Date: Thu, 15
Nov 2007 20:44:02 -0500
From: Frank Pirrone <frankpirrone(a)gmail.com>
plutek-infinity wrote:
<snip>
i did some quick "back-of-an-envelope" figuring while riding around on the bus
today, and came up with this worst-case scenario (well... BEST-case, really.... he-he..):
assume 44.1kHz/32-bit - that's around 11MB/track/min
assume we want to produce a complete record (~60min) - that's about 2/3 GB per track
assume we're going 24 tracks deep - that's about 16GB
assume we need some headroom (text files, presets, screenshots, whatever) - call it 20GB
instead
assume we have 20 users, who ALL upload AND download EVERYTHING twice every week -
that's somewhat less than 4TB/mo
SO........
20GB storage
4TB/mo. bandwidth
<snip>
This is absolutely NOT the way to construct a song through on-line
collaboration. See my postings for an alternative detailed proposal.

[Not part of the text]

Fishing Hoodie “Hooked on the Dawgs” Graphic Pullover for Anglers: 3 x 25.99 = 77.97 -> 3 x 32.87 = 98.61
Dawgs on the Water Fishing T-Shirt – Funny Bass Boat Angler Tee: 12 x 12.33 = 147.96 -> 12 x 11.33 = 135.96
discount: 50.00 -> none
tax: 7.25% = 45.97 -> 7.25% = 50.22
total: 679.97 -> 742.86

They generated little comment, so I assume little interest, but this
magnitude of traffic and bandwidth is both whacked and needless.

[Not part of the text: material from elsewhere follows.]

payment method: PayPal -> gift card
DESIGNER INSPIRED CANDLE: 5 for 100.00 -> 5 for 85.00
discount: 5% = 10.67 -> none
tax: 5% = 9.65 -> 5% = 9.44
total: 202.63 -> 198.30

frank -- i take your point, absolutely. initially, i was unclear on how the substitution
of uncompressed tracks for compressed ones would be made, but i guess if there is a
standard naming convention or session file with timestamps, that will not be a problem.
when the suggestion of CcHost came up, i simply jumped on it as a way of getting the ball
rolling, and began to imagine worst case scenarios, not wanting to jump into something i
couldn't handle. upon sober reflection, a dead-simple repository of compressed tracks
with a clear file-naming and/or session-file protocol is killer -- lean and mean. i like
it.
let's continue the discussion tomorrow...
Why not try out both idea and trash the one or merge teh best bits as
time goes on. It should be easy enough to convince people to make two
tracks as a test case and build from there...
I can host the wiki version if someone want to point a domain name at my
server. I have around 300GB to spare at the moment.
Cheers.
--
Patrick Shirkey
Boost Hardware Ltd.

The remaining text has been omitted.